Die neueste Version des Kubernetes-Paketmanagers bringt neue Features und verbessert die Benutzbarkeit.

Ab sofort ist Version 2.0 des Kubernetes-Paketmanagers Helm verfügbar. Daran haben die Entwickler zahlreiche Features verbessert, sodass Helm 2.0 nicht rückwärtskompatibel ist. Helm ermöglicht es, über Kochrezepte, die in Community-Repositories lagern (sogenannte Charts), verteilte Anwendungen wie einen MariaDB-Cluster oder die Continuous-Integrations-Software Jenkins in einem Kubernetes-Cluster zu installieren.

Beim neuen Release wurde der Fokus vom einsamen Entwickler auf die Arbeit in Teams verschoben. Dazu setzt Helm auf eine Client-Server-Architektur, die aus dem Commandline-Tool Helm und der Serverkomponente Tiller besteht. 
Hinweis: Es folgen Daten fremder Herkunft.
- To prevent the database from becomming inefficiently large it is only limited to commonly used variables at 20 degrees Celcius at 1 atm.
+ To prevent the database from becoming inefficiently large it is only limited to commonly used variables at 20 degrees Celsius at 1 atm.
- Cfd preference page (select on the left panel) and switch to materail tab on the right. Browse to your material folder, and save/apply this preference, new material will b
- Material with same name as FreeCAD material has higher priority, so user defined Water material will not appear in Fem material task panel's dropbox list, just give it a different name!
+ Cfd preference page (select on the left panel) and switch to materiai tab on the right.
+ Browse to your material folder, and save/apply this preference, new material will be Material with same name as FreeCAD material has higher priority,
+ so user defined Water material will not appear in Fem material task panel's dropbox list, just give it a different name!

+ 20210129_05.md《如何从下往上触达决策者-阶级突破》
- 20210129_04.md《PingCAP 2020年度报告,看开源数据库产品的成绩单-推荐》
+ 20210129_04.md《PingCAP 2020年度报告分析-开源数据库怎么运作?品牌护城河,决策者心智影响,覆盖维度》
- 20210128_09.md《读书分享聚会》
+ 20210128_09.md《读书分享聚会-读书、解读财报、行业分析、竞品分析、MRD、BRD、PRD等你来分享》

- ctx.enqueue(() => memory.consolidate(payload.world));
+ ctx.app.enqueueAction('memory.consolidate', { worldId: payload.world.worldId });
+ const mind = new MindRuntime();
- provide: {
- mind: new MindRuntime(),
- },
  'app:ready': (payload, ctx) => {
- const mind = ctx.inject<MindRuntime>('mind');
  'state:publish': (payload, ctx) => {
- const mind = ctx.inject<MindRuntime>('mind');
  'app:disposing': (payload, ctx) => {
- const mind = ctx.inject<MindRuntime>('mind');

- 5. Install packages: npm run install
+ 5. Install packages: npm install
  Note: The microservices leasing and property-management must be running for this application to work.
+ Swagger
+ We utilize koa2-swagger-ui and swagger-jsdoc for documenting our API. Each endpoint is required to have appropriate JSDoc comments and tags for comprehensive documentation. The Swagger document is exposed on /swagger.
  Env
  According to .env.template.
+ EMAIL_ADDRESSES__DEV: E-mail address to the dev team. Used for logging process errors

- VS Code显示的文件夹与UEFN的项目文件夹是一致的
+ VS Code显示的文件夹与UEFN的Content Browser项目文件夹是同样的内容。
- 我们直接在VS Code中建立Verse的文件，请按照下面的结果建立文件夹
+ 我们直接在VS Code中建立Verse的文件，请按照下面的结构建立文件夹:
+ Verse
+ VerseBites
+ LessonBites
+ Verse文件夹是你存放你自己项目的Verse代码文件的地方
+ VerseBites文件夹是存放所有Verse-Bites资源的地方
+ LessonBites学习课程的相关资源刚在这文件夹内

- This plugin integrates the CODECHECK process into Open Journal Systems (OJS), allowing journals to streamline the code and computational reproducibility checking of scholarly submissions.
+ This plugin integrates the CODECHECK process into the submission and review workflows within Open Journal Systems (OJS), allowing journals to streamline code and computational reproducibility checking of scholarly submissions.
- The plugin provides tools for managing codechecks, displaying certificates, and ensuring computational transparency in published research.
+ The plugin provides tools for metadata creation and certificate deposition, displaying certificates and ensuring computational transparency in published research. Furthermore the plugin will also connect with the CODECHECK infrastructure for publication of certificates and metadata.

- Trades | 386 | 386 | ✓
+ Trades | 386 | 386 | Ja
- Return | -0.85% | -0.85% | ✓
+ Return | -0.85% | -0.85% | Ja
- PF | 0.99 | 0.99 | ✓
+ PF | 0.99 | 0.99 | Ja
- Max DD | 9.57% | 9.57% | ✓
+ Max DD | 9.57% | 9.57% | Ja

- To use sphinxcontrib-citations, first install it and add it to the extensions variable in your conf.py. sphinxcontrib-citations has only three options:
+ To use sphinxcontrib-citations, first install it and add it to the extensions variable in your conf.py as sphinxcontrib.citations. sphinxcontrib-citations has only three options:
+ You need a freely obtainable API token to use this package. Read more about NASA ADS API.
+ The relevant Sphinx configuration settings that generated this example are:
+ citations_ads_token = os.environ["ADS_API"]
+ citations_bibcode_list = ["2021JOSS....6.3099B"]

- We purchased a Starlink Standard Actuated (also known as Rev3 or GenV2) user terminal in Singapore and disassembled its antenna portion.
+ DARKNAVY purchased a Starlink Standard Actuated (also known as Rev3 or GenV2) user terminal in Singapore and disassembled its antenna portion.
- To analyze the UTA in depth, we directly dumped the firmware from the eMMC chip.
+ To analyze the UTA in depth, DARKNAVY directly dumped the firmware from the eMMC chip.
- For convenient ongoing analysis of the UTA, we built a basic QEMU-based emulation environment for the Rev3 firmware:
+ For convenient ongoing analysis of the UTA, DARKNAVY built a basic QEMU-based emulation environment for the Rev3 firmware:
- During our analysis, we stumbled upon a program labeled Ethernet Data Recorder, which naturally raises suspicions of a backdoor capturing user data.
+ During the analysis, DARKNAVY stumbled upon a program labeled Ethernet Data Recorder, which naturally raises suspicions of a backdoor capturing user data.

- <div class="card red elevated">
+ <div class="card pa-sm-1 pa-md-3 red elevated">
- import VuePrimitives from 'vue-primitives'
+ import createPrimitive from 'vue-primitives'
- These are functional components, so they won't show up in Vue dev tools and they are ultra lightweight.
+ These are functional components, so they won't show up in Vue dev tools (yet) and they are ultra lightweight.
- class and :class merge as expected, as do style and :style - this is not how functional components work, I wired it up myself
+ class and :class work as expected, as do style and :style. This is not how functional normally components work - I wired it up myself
Neu im Release 2.0 von Helm ist auch die Möglichkeit, Rollbacks durchzuführen, also nach der Installation eines Kubernetes-Pakets auf einen älteren Zustand zurückzuwechseln. Chart-Autoren bekommen eine neue Möglichkeit, Abhängigkeiten zu einem Kubernetes/Helm-Projekt hinzuzufügen. Dabei wurde auch das Format der Index-Datei von Repositories geändert. 

Darüber hinaus gibt es einige kleinere Änderungen an dem Commandline-Interface von Helm, die die Benutzung vereinfachen sollen. 

Ein Quickstart-Dokument und die Installationsanleitung geben eine Einführung in den Start mit Helm 2.0.